The object store is not maintained by the Datalake service and must be provided by the platform. For installations on cloud platforms, Datalake provisions and uses the object store offered by the cloud provider. |
Tabular Storage
Datalake stores tabular data in Clickhouse across two databases:
-
Time series data derived from core data models are stored in the default database and is fully managed by Datalake. All tables and columns are documented through comments.
-
Auxiliary data may be stored in a separate
workspace
database, allowing users to enrich and join time series data with custom datasets.
Time Series State Tables
The state of each observation type is managed in a separate table with schema semantics for deduplication and soft-deleting entries.
For instance, when posting dataPoints
on a source
and seriesId
that already contains data on the given time index, the new dataPoints
replace the state of the previous ones.
The state is eventually consistent, meaning that queries that target fresh data and need to operate over the correct state must make sure to select the latest version and filter out rows marked as deleted in the query.
Each table may derive its own set of derived tables (Clickhouse materialized views) for query optimizations or be further extended at query-time by regular views.
History of All Data Mutations
All time series types are represented by a base observation type (as a sum/union type) and all data mutations are stored in the common observationHistory
table.
This table is append-only and may serve as a basis for reporting, auditing, event sourcing and subscriptions.
Message Index
Metadata for all messages are inserted into messageHistory
, which is also append-only, and also a suitable source for reporting and auditing.
Deletes
Internally, deletes are performed by querying and re-inserting rows subject to deletion, assigning isDeleted=true
to indicate deletion.
The history would thus include the full set of observations that was deleted, enabling complete auditing and an easy mechanism for restoring deleted observations.

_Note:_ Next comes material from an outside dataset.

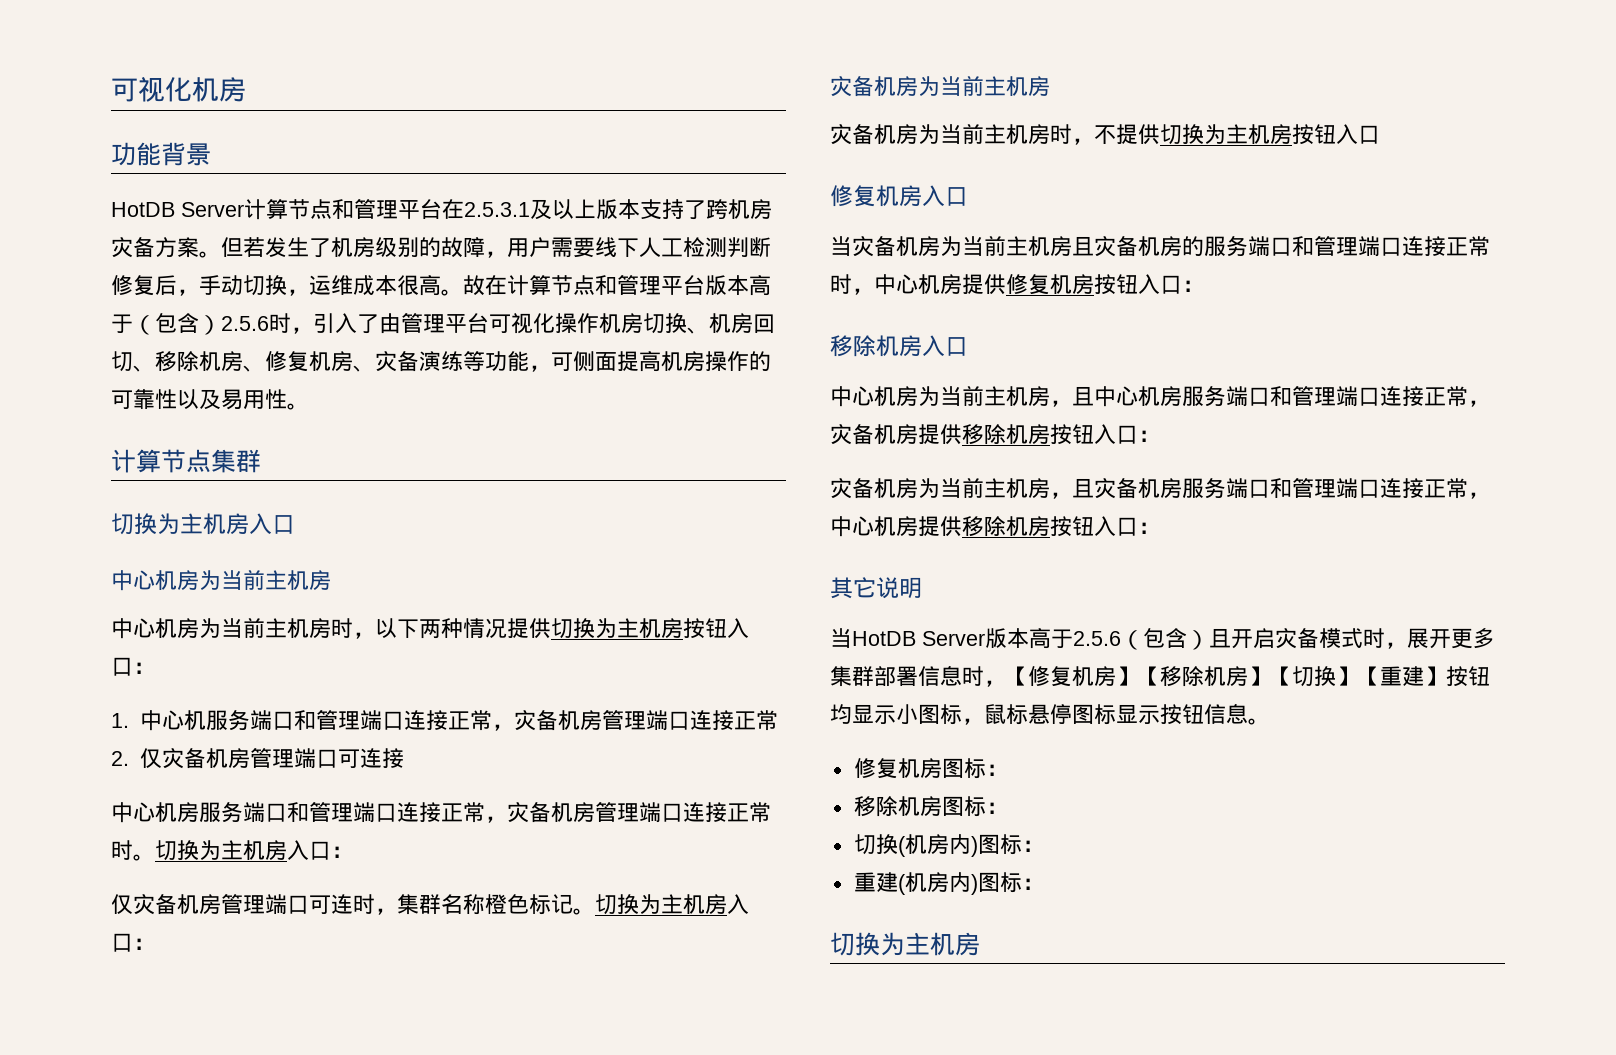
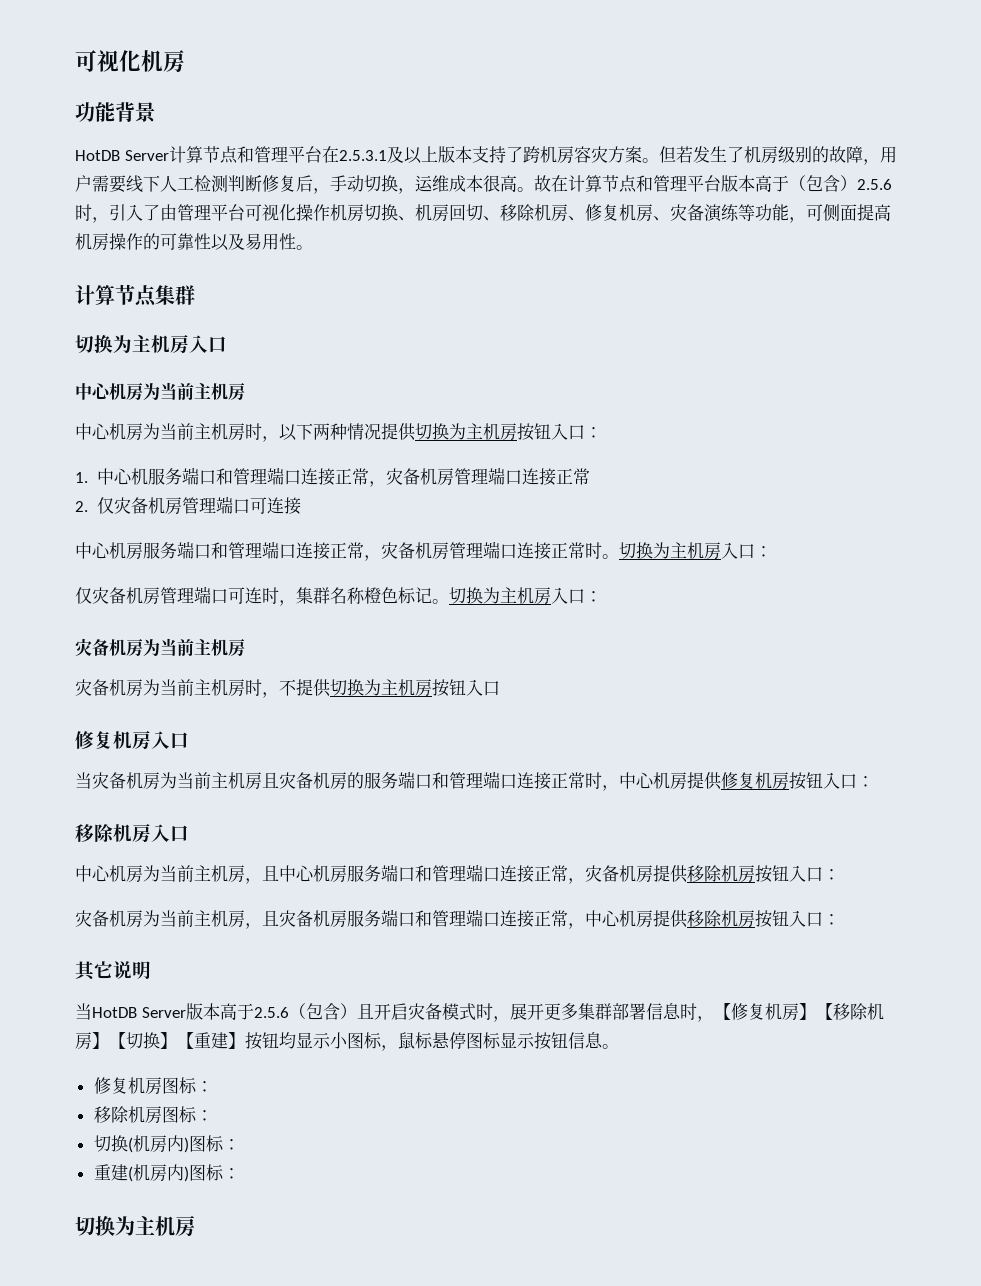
- HotDB Server计算节点和管理平台在2.5.3.1及以上版本支持了跨机房灾备方案。
+ HotDB Server计算节点和管理平台在2.5.3.1及以上版本支持了跨机房容灾方案。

Deletes should typically not be used under normal operating conditions.
Nulled states
Another way of removing a state is setting it to null. Different types of state are nulled in a different way:
-
Literal and compound values in valueState are nulled by setting value=null.
-
Links in linkState are nulled by setting isLinked=false.
-
Nulled geometries in geoState are represented by an empty array of points.
Data Lifecycles
The data lifecycle is controlled by the time-to-live (TTL) configuration of the Datalake instance. TTL is individually configured for each table. By default, schemas define no TTL and all data is kept indefinitely.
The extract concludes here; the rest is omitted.